Mill's view is that it is the business of the state to secure and promote goods such as happiness, truth, rational belief, self-perfection, self-direction, moral character, and culture; and that it may interfere with liberty in special cases to promote these goods, even when the behaviour of those interfered with is not harmful to others. Mill does not regard it as part of the function of the state to promote moral conduct for its own sake; but he does argue that the state may legitimately take steps which in effect make much private immorality impossible. He suggests that it may possibly be legitimate to suppress, indirectly, those private immoralities which can usually or only be practised if organized in some way by others for their own gain. And this would make impossible or less easy to engage in, such immoralities as gambling, the private enjoyment of pornography, the practice of birth-control, and fornication. Again, all immorality which results in harm to others (where harm is construed in a very elastic way, sometimes narrowly, sometimes widely to cover offences against good manners, and harm to unborn generations) may be punished—if this results in less harm occurring. Again, any immoralities which involve failure to fulfil "assignable duties" may be suppressed; and the state (or society) is to be judge both of what is an assignable duty, and of what is an evil practice from which gainful employment may not lawfully be made.

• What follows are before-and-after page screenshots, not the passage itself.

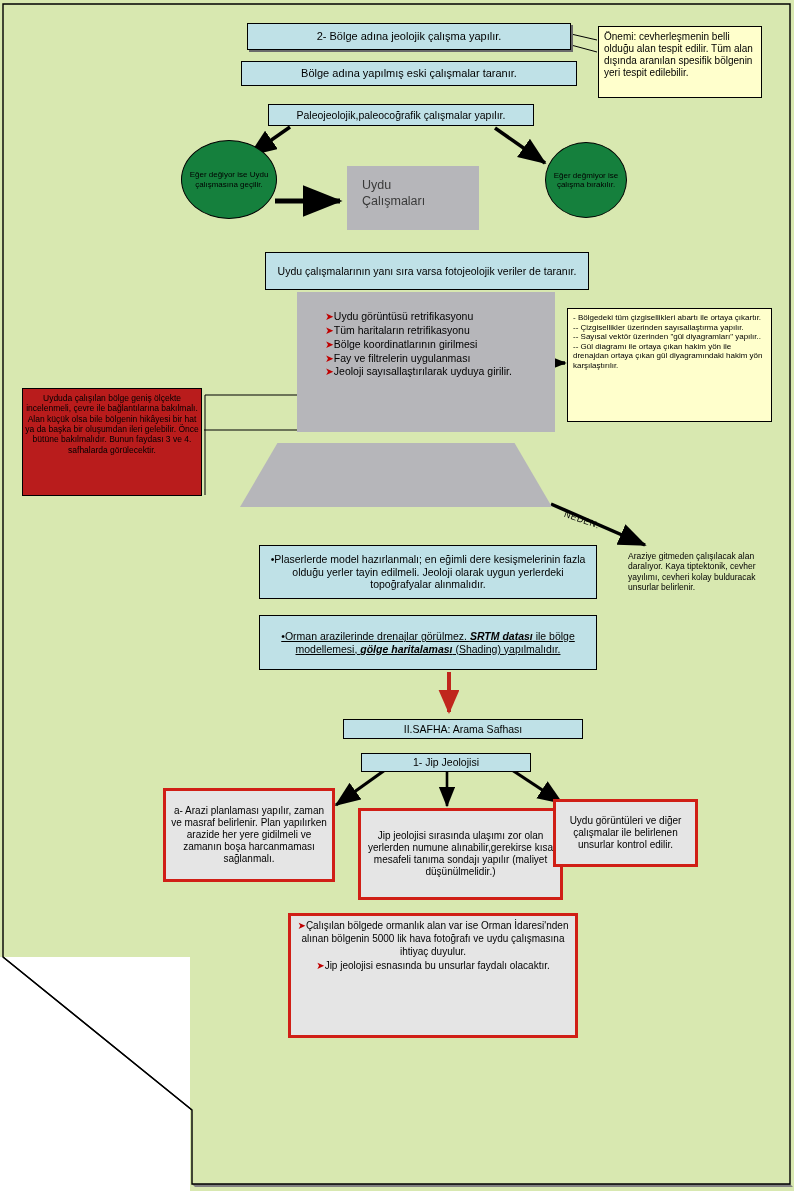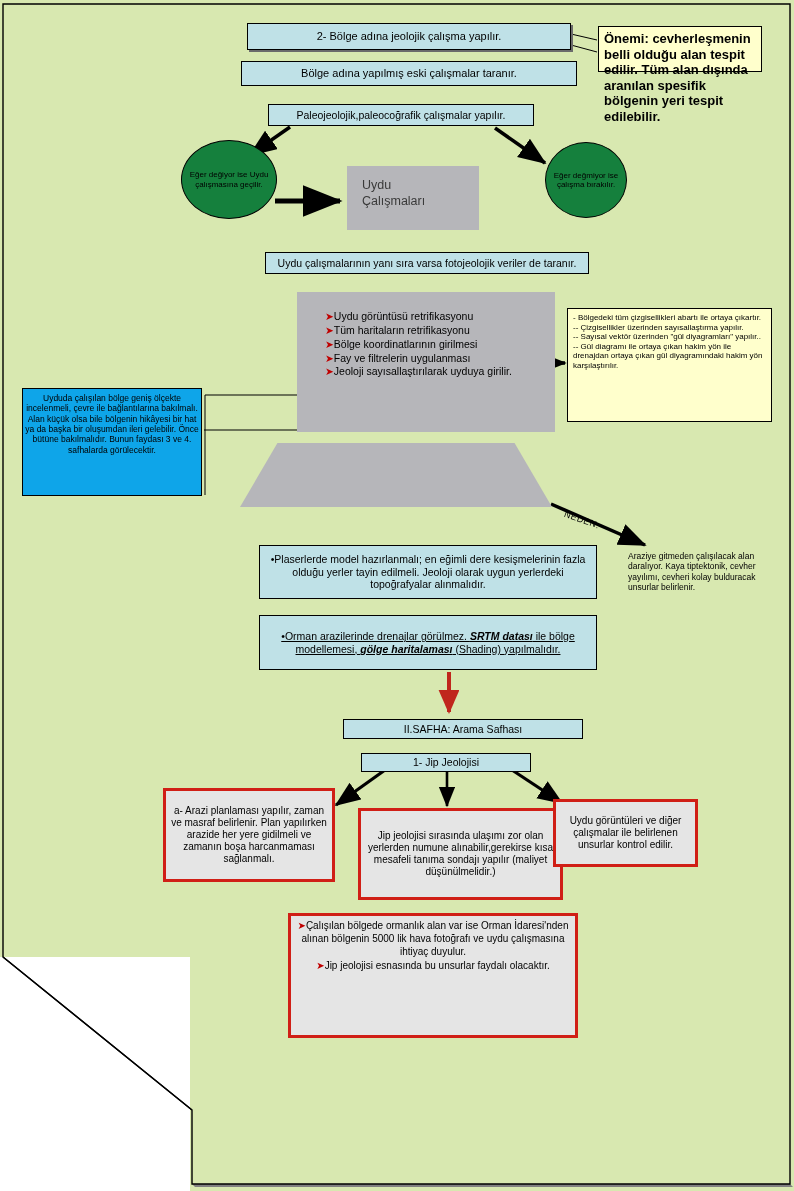--- a/index.html
+++ b/index.html
@@ -135,7 +135,7 @@
   <span>2- Bölge adına jeolojik çalışma yapılır.</span>
 </div>
 
-<div class="node note-yellow" style="left:598px;top:26px;width:164px;height:46px;font-size:13px;font-weight:bold;">
+<div class="node note-yellow" style="left:598px;top:26px;width:164px;height:72px;font-size:10px;">
   <span>Önemi: cevherleşmenin belli olduğu alan tespit edilir. Tüm alan dışında aranılan spesifik bölgenin yeri tespit edilebilir.</span>
 </div>
 

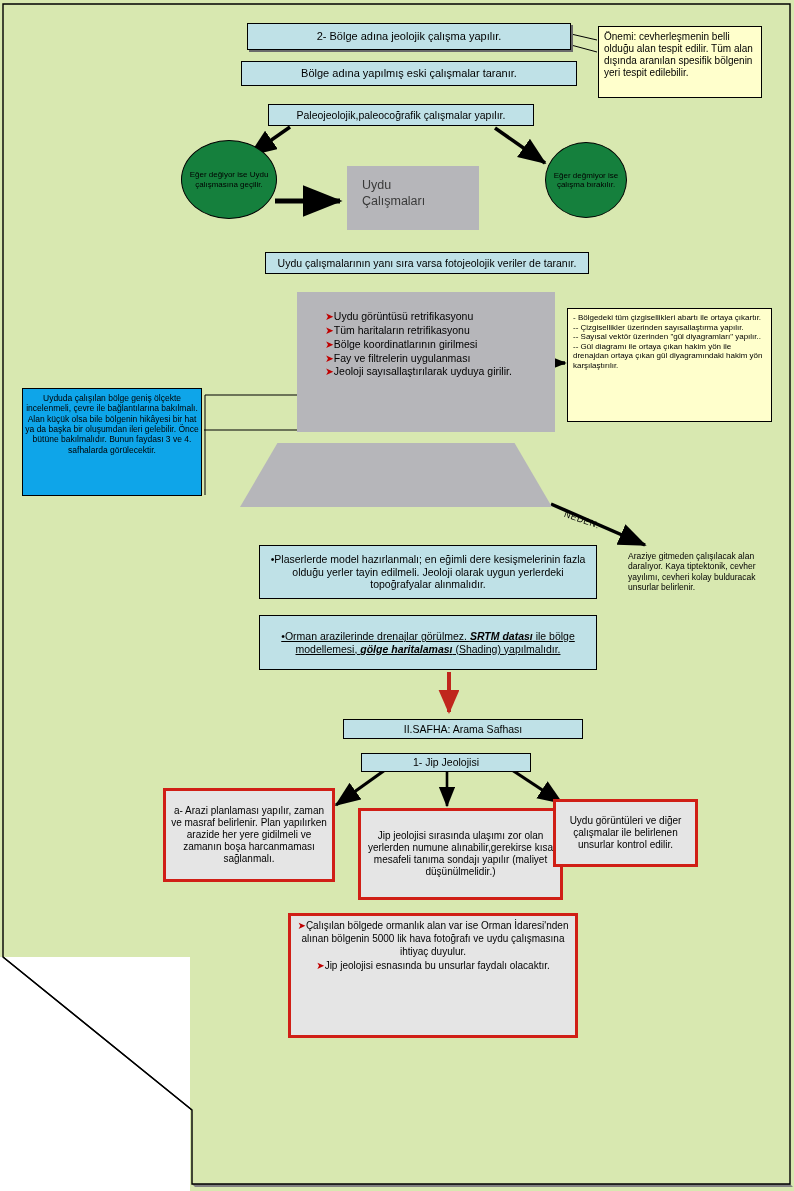--- a/index.html
+++ b/index.html
@@ -163,7 +163,7 @@
   <div>Çalışmaları</div>
 </div>
 
-<div class="node rect" style="left:265px;top:252px;width:324px;height:22px;font-size:10.5px;">
+<div class="node rect" style="left:265px;top:252px;width:324px;height:38px;font-size:10.5px;">
   <span>Uydu çalışmalarının yanı sıra varsa fotojeolojik veriler de taranır.</span>
 </div>
 

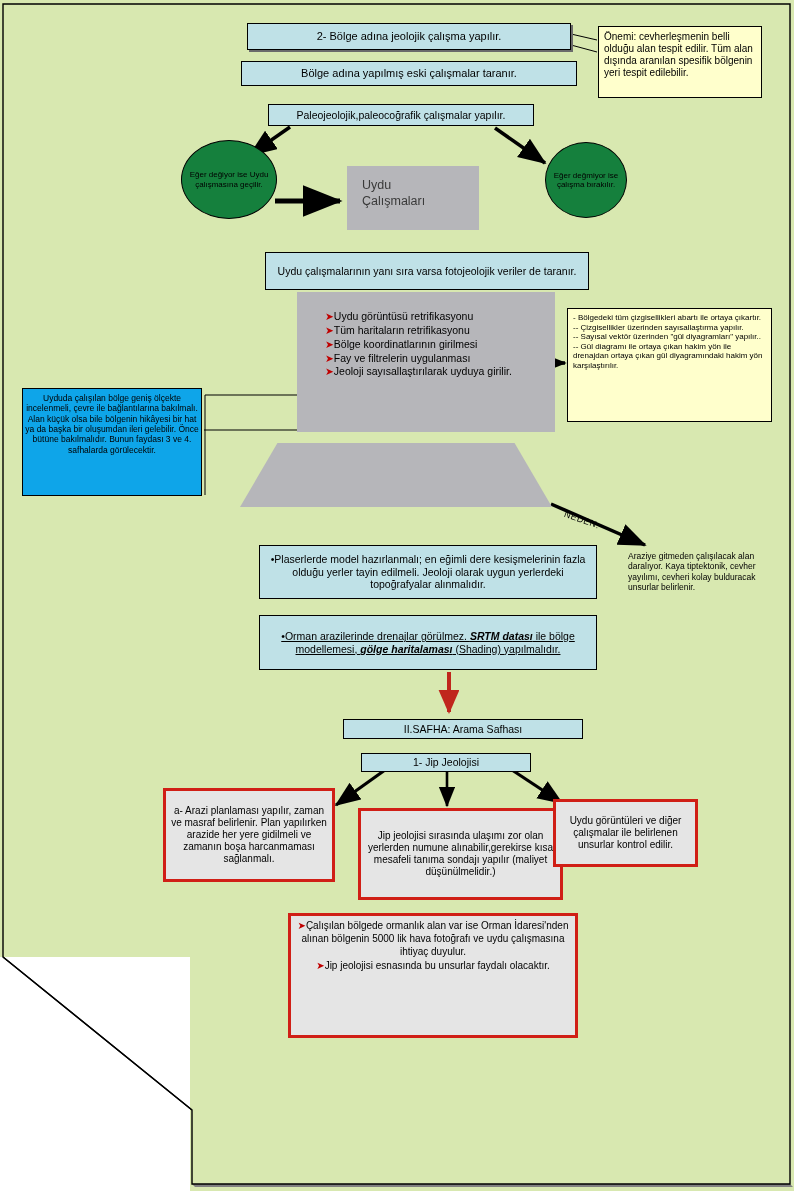--- a/index.html
+++ b/index.html
@@ -42,7 +42,7 @@
     text-align:left;line-height:1.2;padding:4px 5px;
   }
   .note-purple{
-    background:#0ea5e9;border:1px solid #000;
+    background:#b91c1c;border:1px solid #000;
     text-align:center;line-height:1.22;padding:4px 2px;
   }
   .plain-text{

There are still very significant differences between Mill's view and those of the Thomists and of Devlin; but Mill's liberal theory is not the simple theory Hart suggests that it is, nor is it the simple multiple criteria theory he suggests that it could readily be modified into becoming. It is a very complex theory and such that if it were consulted today, it would probably result in substantially more moral legislation than prevails in Great Britain and vastly more than most liberals would regard as permissible or desirable.

(H. J. McCloskey, "Mill's Liberalism," The Philosophical Quarterly 13 [April 1963]: 143-56, at 155-6)

Note from KBJ: Mill was a utilitarian first and a liberal second. Put differently, his liberalism was in the service of his utilitarianism. Mill was far from a libertarian.